La puerta de su Rolls Royce se abrió dejando entrar un tufo húmedo proveniente del puerto que se mezcló con el dulce aroma del perfume que inundaba el habitáculo.

—Todo listo. Puede salir señor Grecco. —dijo su chofer y guardaspaladas que asomó su cabeza definida por su perfecto mentón cuadrado y sus lentes oscuros, innecesarios para las altas horas del día.

—Gracias Alberto —respondió mientras se ayudaba sujetándose del asiento para bajar.

No era un hombre particularmente corpulento, pero sus setenta y seis años se estaban haciendo sentir. Especialmente en aquellos lares, azotados por el viento frío de la noche marítima. Su empleado reprimió el intento de ayudarlo a bajar, puesto que había aprendido a fuerza de regaños, que su patrón detestaba que lo hicieran sentir un hombre débil, así que no hizo más que esperar con los brazos cruzados al frente a que el anciano bajara de una vez.

La proeza llevó unos segundos y finalmente el hombre quedó en libertad de los mullidos tapizados. Mientras su empleado cerraba la puerta avanzó hacía la entrada de la alcantarilla.

—Espéreme aquí Alberto.

—Sí señor —respondió el chofer que ya conocía muy bien la rutina. 

La primera vez le pareció extraño que el anciano lo hiciera llevarlo a una alcantarilla. Pensó que tenía algún fetiche con vagabundos, o algo así, pero el hombre no le permitía seguirlo, así que en realidad no lo sabía, ni necesitaba hacerlo. Le bastaba con saber que estaba exento de responsabilidades desde que su patrón entraba en la cloaca y hasta que salía. Era un buen momento para estar tranquilo y poder dedicarse a leer sus novelas de romance.

Aguardó hasta que Ignazio se adentró en la penumbra, volvió al asiento del conductor y sacó su libro de bolsillo, "Las rosas de Maria", de la guantera.

Grecco caminaba a paso firme, sin importarle que sus caros zapatos se mojaran con el agua sucia que apenas circulaba, ni que sus pantalones se llenaran de barro (o algo que parecía barro). Tampoco lo perturbaba el chillido de ratas y alimañas que hacían de ese ducto hediondo su hogar.

 La oscuridad prevalecía, puesto que ya se había alejado bastante de la entrada, cuando, a tientas ,dio con la puerta secreta. Buscó el orificio circular dónde calzaba perfectamente el anillo con grabado de calavera que llevaba en su anular y lo hizo girar en sentido horario. Media vuelta fue suficiente para que la cerradura se moviera y emitiera un metálico estertor. Con un poco de esfuerzo abrió y se adentró en la antesala.

Una cámara abovedada llena de moho iluminada con un farol industrial formaba la antesala al salón de rituales. Tenía cinco puertas de madera que daban a los cambiadores privados y una cortina roja que llevaba a la cámara principal. Dio un golpe en una de las puertas y, como nadie respondía, se adentró rápidamente. Se puso la túnica negra con capucha y la máscara ceremonial. Un accesorio que cubría todo el rostro, excepto los ojos, liso de color marfil.

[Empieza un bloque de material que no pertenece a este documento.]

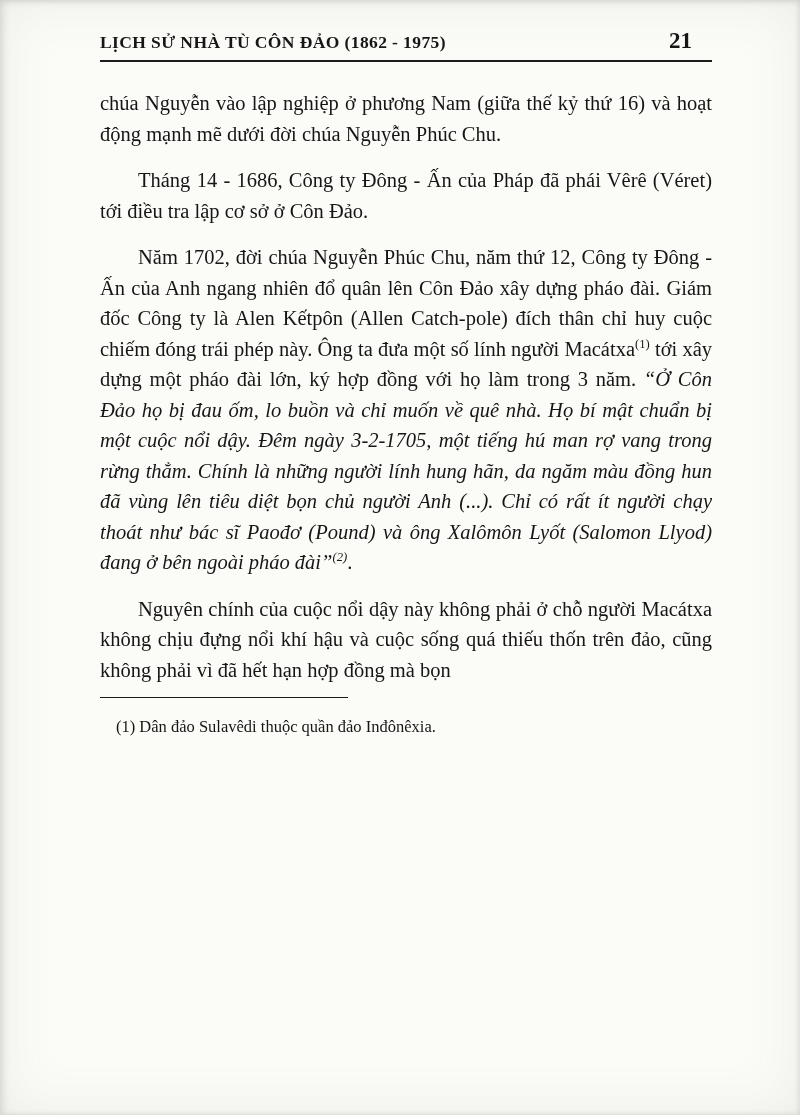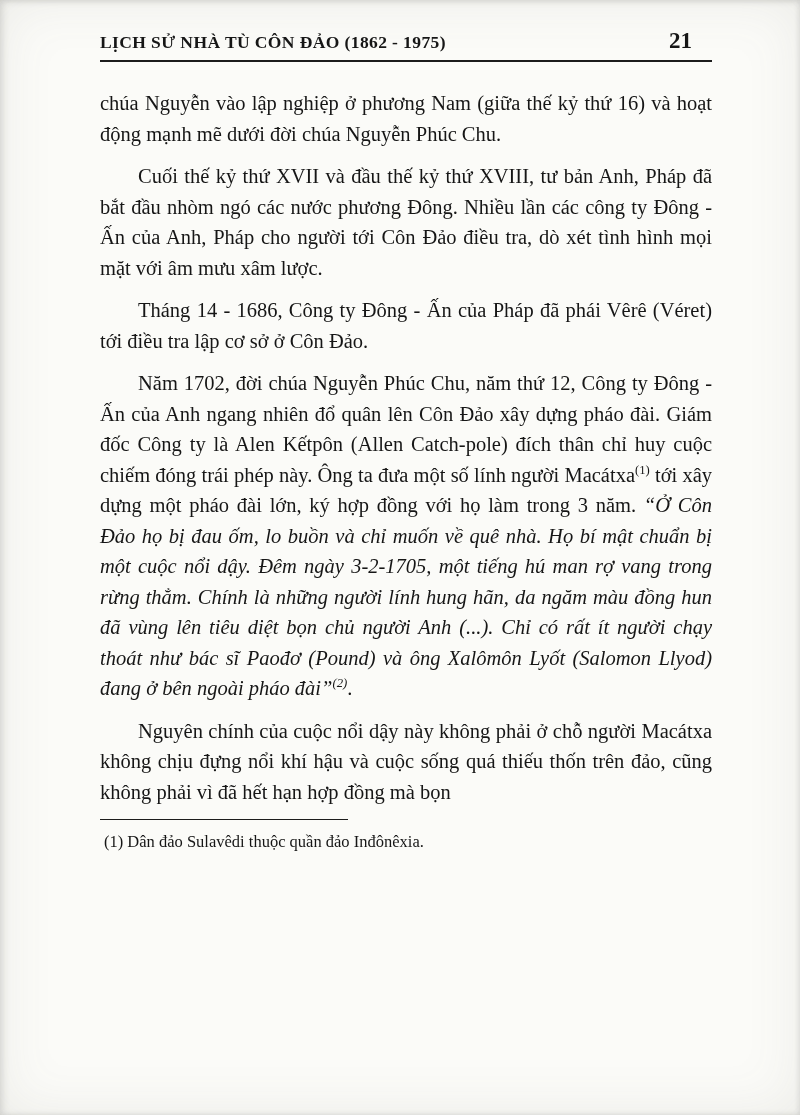"chúa Nguyễn vào lập nghiệp" p.para { margin: 0 0 12px 0 -> 16px 0 12px 0 }
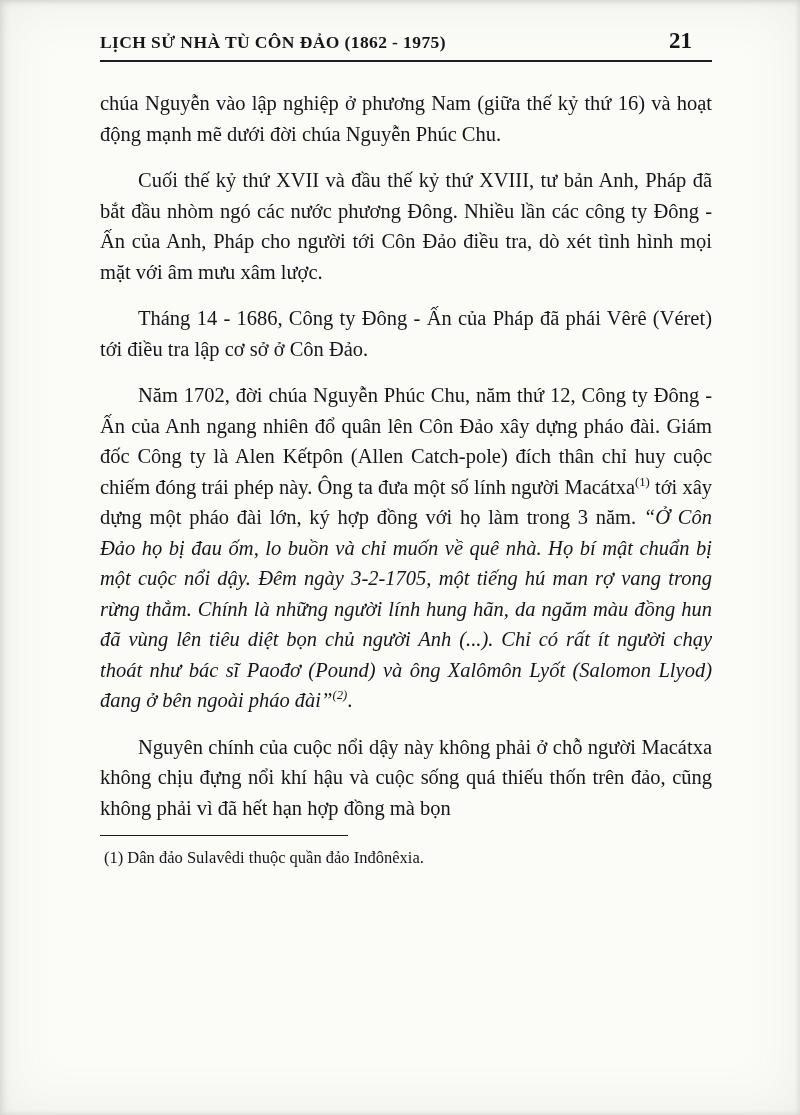"Cuối thế kỷ thứ XVII" p.para { html: <p><span>Cuối thế kỷ thứ XVII và đầu thế kỷ thứ XVIII, tư bản Anh, Pháp đã bắt đầu nhòm ngó các nước phương Đông. Nhiều lần các công ty Đông - Ấn của Anh, Pháp cho người tới Côn Đảo điều tra, dò xét tình hình mọi mặt với âm mưu xâm lược.</span></p> -> none }
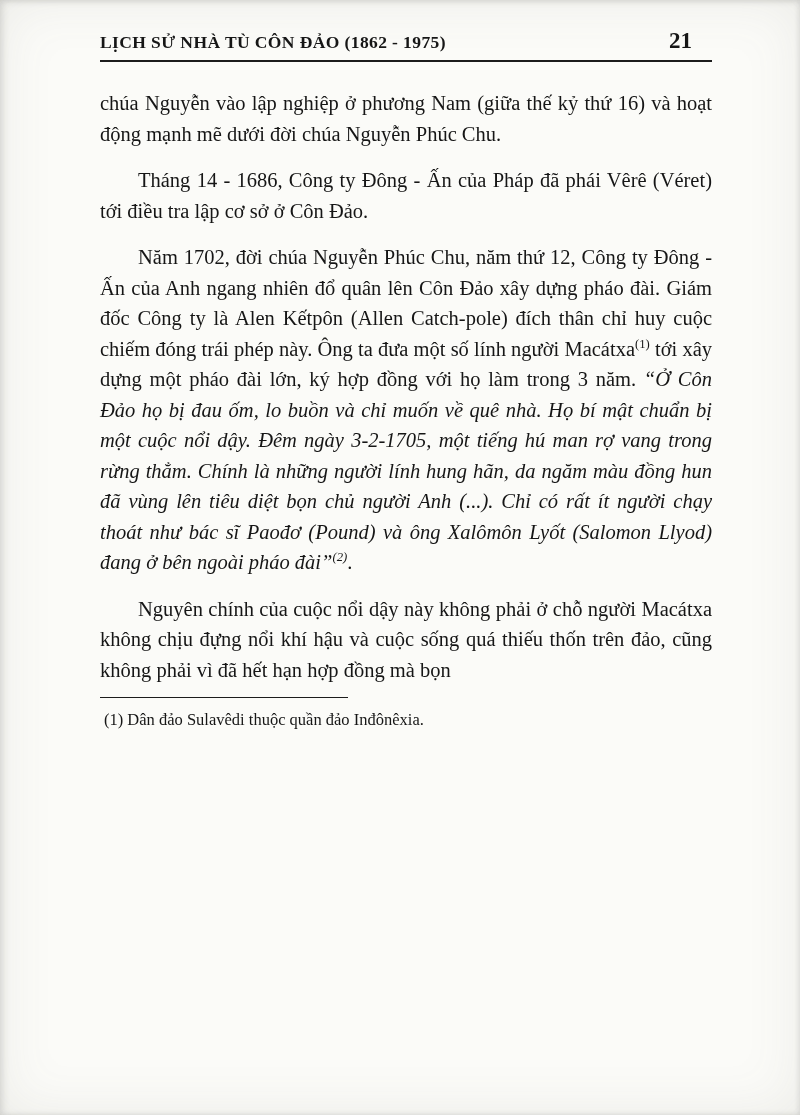"(1) Dân đảo Sulavêdi thuộc" .fn-line { margin: 4px -> 16px }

Golpeó la puerta para asegurarse que la antesala estaba vacía y salió del vestidor. Cruzó la cortina y se adentró en el salón de rituales. Era una cámara circular, con suelo de azulejos que convergían en el centro, en una pequeña rejilla. Una arquitectura muy conveniente siendo la mayoría de los rituales sacrificios que provocaban un salpicadero de sangre.

—Gran Maestre —saludaban los súbditos a su paso.

Él asentía en saludo silencioso mientras se iba adentrando hasta el límite superior del circulo conformado por los acólitos.

—¿Estamos todos? —preguntó en voz baja al hombre que tenía a su lado, el segundo al mando.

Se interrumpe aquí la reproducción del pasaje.